[antlr-interest] dfa-based lexers versus top-down antlr lexer s

Fri Apr 25 14:37:36 PDT 2003

The GCC translation toolkit doesn't do too much interesting in the lexer.
The hardest thing was interpreting the #line directives, but if I could name
pieces of the token like any perl compatible regex library does then it'd be
easy to write the action after the match.  

The rest of the world is just so familiar with regular expressions that it's
hard to explain why they can't use them.  There's actually a nice python
library by Ka-Ping Yee that lets you specify regular expressions in a more
English fashion http://lfw.org/python/rxb15.py.
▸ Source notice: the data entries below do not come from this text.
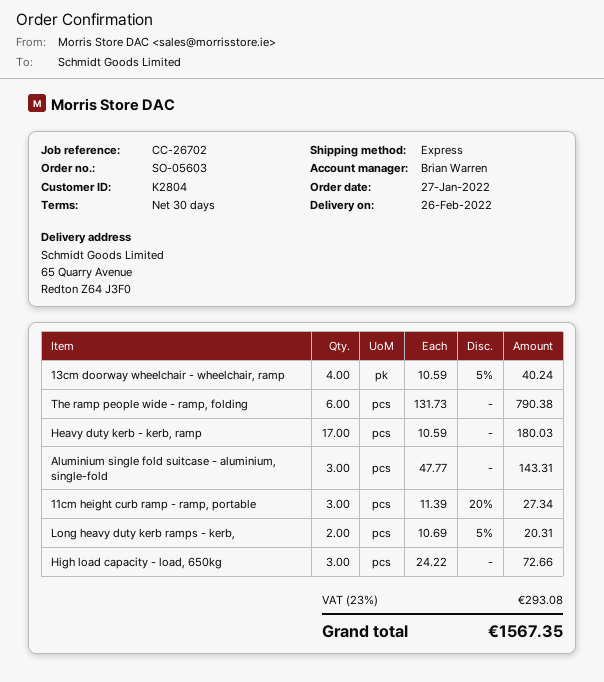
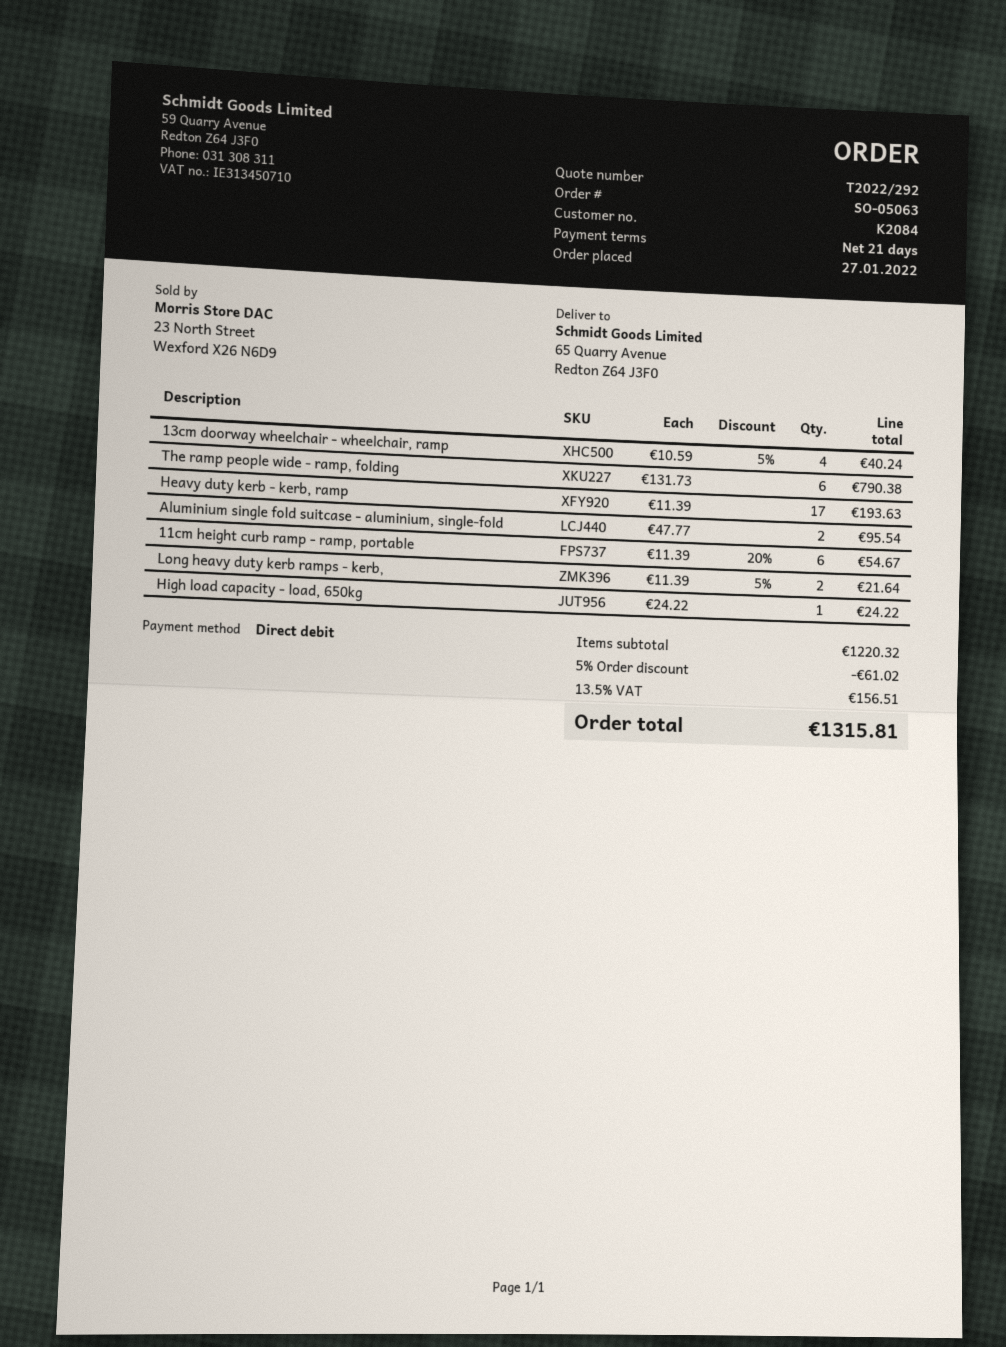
order number: SO-05603 -> SO-05063
payment terms: 30 days -> 21 days
customer number: K2804 -> K2084
Heavy duty kerb - kerb, ramp: 17 x 10.59 = 180.03 -> 17 x 11.39 = 193.63
Aluminium single fold suitcase - aluminium, single-fold: 3 x 47.77 = 143.31 -> 2 x 47.77 = 95.54
11cm height curb ramp - ramp, portable: 3 x 11.39 - 20% = 27.34 -> 6 x 11.39 - 20% = 54.67
Long heavy duty kerb ramps - kerb,: 2 x 10.69 - 5% = 20.31 -> 2 x 11.39 - 5% = 21.64
High load capacity - load, 650kg: 3 x 24.22 = 72.66 -> 1 x 24.22 = 24.22
discount: none -> 5% = 61.02
tax: 23% = 293.08 -> 13.5% = 156.51
total: 1567.35 -> 1315.81

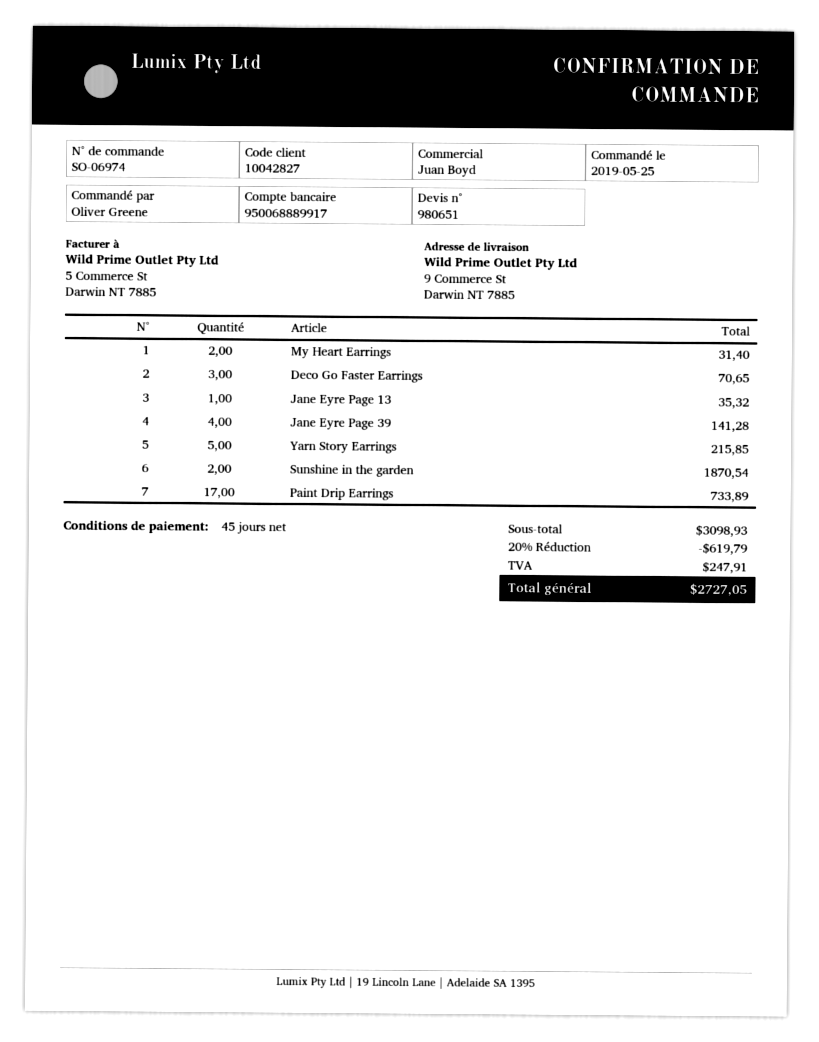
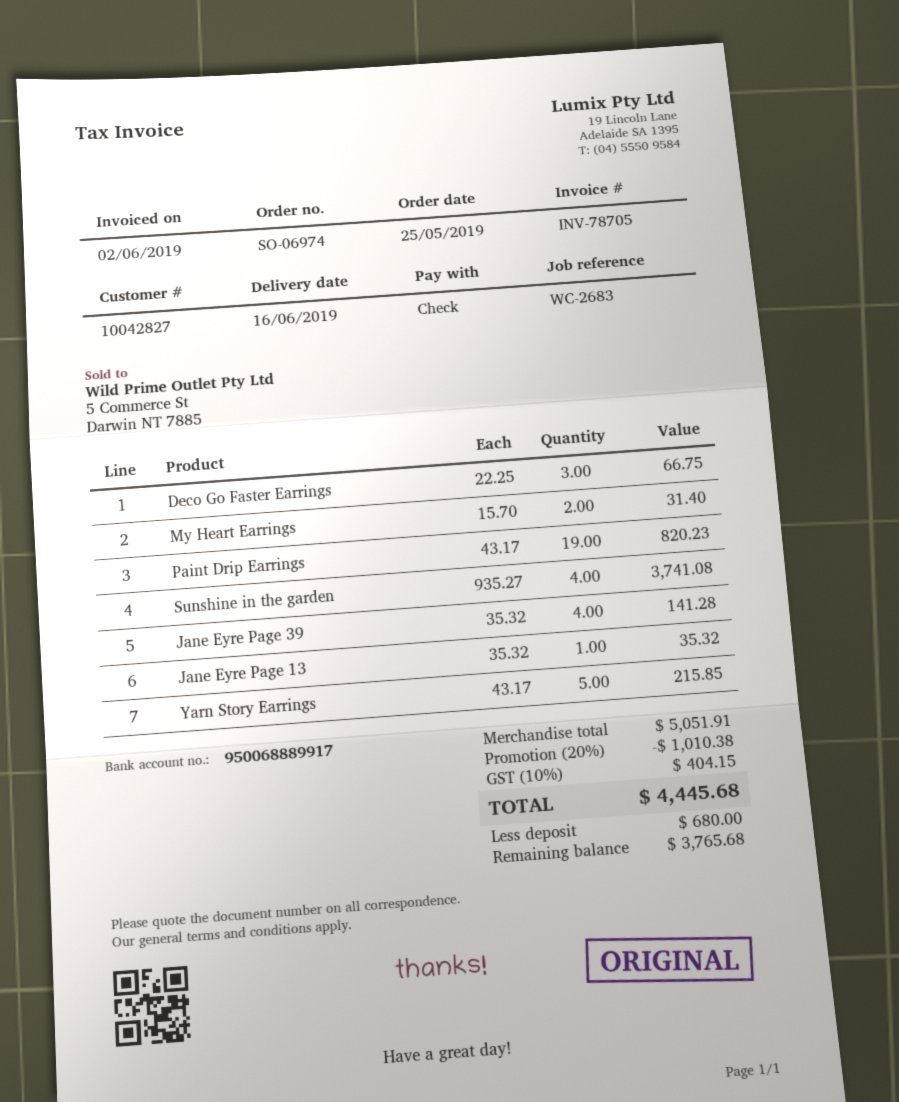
Deco Go Faster Earrings: 3 for 70.65 -> 3 for 66.75
Sunshine in the garden: 2 for 1870.54 -> 4 for 3741.08
Paint Drip Earrings: 17 for 733.89 -> 19 for 820.23
subtotal: 3098.93 -> 5051.91
discount: 20% = 619.79 -> 20% = 1010.38
tax: 247.91 -> 404.15
total: 2727.05 -> 4445.68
I'm sure there are various
other nice regex builders out there.

Monty

-----Original Message-----
From: Terence Parr [mailto:parrt at jguru.com]
Sent: Friday, April 25, 2003 1:21 PM
To: antlr-interest at yahoogroups.com
Subject: [antlr-interest] dfa-based lexers versus top-down antlr lexers

Does anyone have an opinion concerning ANTLR's construction of top-down 
lexers versus more traditional dfa-based state machine solutions?
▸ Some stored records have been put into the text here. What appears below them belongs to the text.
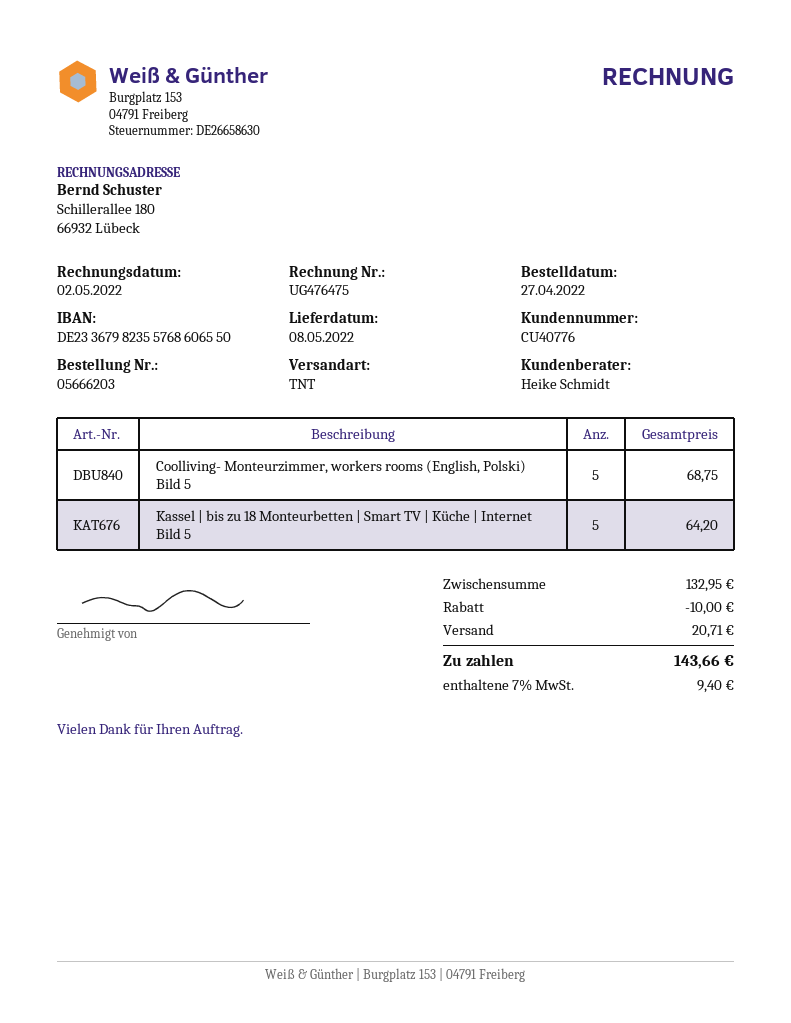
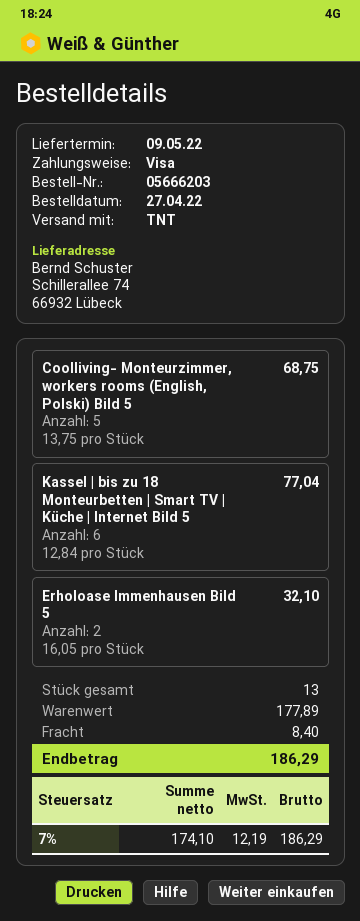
delivery date: 2022-05-08 -> 2022-05-09
Kassel | bis zu 18 Monteurbetten | Smart TV | Küche | Internet Bild 5: 5 for 64.20 -> 6 for 77.04
Erholoase Immenhausen Bild 5: none -> 2 for 32.10
subtotal: 132.95 -> 177.89
discount: 10.00 -> none
shipping: 20.71 -> 8.40
tax: 7% = 9.40 -> 7% = 12.19
total: 143.66 -> 186.29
I just got really irritated this week building the PostScript 
interpreter due to lexer lookahead issues.

PROS

Very readable lexers.  ('0'..'9')+ turns into a while look you can 
debug/read.

Very powerful...can literally parse (because you can call other rules) 
in the lexer.

Consistent with all other antlr-generated recognizers.  Lexers, 
parsers, tree parsers all use the same analyzer and code generator.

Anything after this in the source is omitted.